More JSON like structure looks like this

Initially, I just had a JSON file but somehow I managed to generate CSV out of it because Memgraph and RedisGraph do not support JSON import as far as I know.

Answer 13 · 2021-04-23T14:23:56.000Z

You are correct that RedisGraph does not yet support JSON import.

Your relationships don't need IDs, just the nodes (again, to resolve the nodes as relationship endpoints). If you can export the identity field from Neo4j (or just invoke the ID function), you'll have the IDs you need.

Answer 14 · 2021-04-23T16:38:52.000Z

If you can export the identity field from Neo4j (or just invoke the ID function), you'll have the IDs you need.

Alright, I now seem to understand the whole point, unique identifiers are what we're looking for.
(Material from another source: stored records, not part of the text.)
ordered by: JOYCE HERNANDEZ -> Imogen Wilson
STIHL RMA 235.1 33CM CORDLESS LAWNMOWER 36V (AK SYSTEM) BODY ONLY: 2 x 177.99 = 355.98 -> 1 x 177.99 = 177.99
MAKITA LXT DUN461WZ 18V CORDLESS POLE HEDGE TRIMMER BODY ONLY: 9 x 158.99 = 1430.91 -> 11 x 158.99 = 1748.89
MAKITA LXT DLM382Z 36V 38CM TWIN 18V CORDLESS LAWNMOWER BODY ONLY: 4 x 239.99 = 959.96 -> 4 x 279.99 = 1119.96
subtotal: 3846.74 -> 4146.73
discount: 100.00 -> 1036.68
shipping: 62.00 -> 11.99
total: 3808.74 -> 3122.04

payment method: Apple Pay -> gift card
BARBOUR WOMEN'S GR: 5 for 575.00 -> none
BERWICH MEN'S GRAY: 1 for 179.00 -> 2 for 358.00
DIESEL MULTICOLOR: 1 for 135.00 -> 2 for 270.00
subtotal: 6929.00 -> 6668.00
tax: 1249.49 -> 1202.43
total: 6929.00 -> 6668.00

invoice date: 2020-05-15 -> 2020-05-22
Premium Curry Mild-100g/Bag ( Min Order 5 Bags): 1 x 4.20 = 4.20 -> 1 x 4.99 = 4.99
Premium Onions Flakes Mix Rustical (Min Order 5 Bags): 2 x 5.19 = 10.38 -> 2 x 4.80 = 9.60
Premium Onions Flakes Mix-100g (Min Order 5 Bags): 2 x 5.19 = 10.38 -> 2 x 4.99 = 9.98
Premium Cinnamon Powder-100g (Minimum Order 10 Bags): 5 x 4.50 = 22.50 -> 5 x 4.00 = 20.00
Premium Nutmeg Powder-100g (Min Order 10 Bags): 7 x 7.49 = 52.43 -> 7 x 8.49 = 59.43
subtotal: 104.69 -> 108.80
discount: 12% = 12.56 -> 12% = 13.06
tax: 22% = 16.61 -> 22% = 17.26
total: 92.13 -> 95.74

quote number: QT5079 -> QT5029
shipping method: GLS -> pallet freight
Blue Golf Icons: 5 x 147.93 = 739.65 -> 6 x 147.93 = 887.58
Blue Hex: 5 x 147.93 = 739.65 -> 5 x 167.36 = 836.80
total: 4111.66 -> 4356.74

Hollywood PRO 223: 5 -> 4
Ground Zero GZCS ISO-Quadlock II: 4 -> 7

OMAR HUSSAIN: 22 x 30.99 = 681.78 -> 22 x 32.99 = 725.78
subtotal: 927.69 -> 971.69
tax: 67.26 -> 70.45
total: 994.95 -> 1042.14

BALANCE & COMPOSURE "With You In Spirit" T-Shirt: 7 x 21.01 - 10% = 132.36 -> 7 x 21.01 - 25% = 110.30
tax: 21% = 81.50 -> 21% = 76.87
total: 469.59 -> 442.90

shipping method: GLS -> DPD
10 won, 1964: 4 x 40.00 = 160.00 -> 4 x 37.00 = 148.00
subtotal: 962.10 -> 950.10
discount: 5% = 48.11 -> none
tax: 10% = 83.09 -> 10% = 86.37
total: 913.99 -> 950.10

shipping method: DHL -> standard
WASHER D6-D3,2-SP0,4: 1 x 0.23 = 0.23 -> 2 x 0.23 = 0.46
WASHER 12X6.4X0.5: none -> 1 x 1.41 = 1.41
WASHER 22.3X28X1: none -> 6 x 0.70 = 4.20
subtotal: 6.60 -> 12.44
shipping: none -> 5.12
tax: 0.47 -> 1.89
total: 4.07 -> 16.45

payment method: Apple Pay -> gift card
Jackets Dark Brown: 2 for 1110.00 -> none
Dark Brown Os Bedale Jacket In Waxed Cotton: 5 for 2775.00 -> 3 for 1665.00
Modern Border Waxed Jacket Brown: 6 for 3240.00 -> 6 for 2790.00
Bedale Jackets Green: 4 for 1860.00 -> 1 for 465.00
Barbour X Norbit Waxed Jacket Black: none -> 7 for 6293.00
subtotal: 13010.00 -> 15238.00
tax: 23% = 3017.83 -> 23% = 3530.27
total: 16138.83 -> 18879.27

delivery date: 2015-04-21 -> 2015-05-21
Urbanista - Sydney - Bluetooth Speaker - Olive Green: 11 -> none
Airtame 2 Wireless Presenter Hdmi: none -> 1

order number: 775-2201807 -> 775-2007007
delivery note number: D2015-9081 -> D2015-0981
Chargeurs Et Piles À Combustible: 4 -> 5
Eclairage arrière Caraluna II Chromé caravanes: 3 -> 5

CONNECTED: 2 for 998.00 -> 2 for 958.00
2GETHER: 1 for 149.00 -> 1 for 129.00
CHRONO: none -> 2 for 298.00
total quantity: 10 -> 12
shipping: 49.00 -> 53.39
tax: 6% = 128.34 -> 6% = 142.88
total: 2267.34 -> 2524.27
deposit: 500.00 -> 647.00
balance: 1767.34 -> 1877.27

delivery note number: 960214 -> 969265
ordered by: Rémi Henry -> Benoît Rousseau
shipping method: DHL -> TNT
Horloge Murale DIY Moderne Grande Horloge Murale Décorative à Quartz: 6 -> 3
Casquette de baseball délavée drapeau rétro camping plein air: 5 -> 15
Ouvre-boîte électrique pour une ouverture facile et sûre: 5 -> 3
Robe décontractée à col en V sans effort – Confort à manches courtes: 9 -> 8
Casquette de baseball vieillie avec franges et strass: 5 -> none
I went back to the original JSON and processed it. I can see id with nodes now.

Like this :

Raw text :

type,id,Labels_001,Labels_002,properties_unique,properties_namespace,properties_description,properties_title,properties_uri,properties_xsd_type,properties_identifier,properties_ontology_level,properties_html_info,properties_admin,properties_sing,properties_pl,properties_version,properties_comment,properties_url,label,start_id,start_labels,end_id,end_labels_001,properties_level,end_labels_002 node,0,TBox,property,False,dcterms,Date of creation of the resource.,created,http://example.org/tbox/created,xsd:dateTimeStamp,,,,,,,,,,,,,,,, node,1,TBox,property,False,dcterms,A URI that identifies a party or group who can access the resource or an indication of its security status.,accessrights,http://example.org/tbox/accessrights,xsd:anyURI,,,,,,,,,,,,,,,, node,2,Abox,,,,A Sensor Collar,SensorCollar1,,,http://example.org/abox/SensorCollar8153e23d,,,,,,,,,,,,,,, node,3,Abox,,,,A Herd,Herd1,,,http://example.org/abox/Herdae1a69e9,,,,,,,,,,,,,,, node,4,Abox,,,,A Cow,Cow1,,,http://example.org/abox/Cowebcc054f,,,,,,,,,,,,,,, node,5,Abox,,,,A IMU Sensor,IMUSensor1,,,http://example.org/abox/IMUSensorf9404e5d,,,,,,,,,,,,,,, node,6,Abox,,,,An activity,Sensing2,,,http://example.org/abox/Sensingae00225d,,,,,,,,,,,,,,, node,7,Abox,,,,An activity,Sensing1,,,http://example.org/abox/Sensingc772a8a1,,,,,,,,,,,,,,, node,8,Abox,,,,A query,Query1,,,http://example.org/abox/Query39192292,,,,,,,,,,,,,,, node,9,Abox,,,,A query,Query2,,,http://example.org/abox/Querybc3837d3,,,,,,,,,,,,,,, node,10,Abox,,,,A query,Query3,,,http://example.org/abox/Queryad1015ac,,,,,,,,,,,,,,,

I think this should do the trick? @jeffreylovitz 🙂

Answer 15 · 2021-04-23T18:24:45.000Z

Those IDs look good! You should be able to convert that into the previously-discussed CSV format and import everything successfully 👍

Answer 16 · 2021-04-23T21:33:19.000Z

It worked! 😄

Closing remarks :

After separating and formatting CSVs, I am finally able to import them into RediGraph without errors.

Command :

$ redisgraph-bulk-loader DemoGraph --enforce-schema --nodes import/TBox.csv --nodes import/ABox.csv --nodes import/Namespace.csv --relations-with-type relations import/relationship.csv

Log :

66 nodes created with label 'TBox'
31 nodes created with label 'ABox'
4 nodes created with label 'Namespace'
150 relations created for type 'relations'
Construction of graph 'DemoGraph' complete: 101 nodes created, 150 relations created in 0.034705 seconds

Last question @jeffreylovitz

Is the --relations-with-type needed while importing the relationship?

Answer 17 · 2021-04-23T22:06:14.000Z

Yes, each relation csv file must be specified with --relations/-r or --relations-with-type/-R!

Answer 18 · 2021-04-24T10:20:13.000Z

Thanks for your answers! 🙂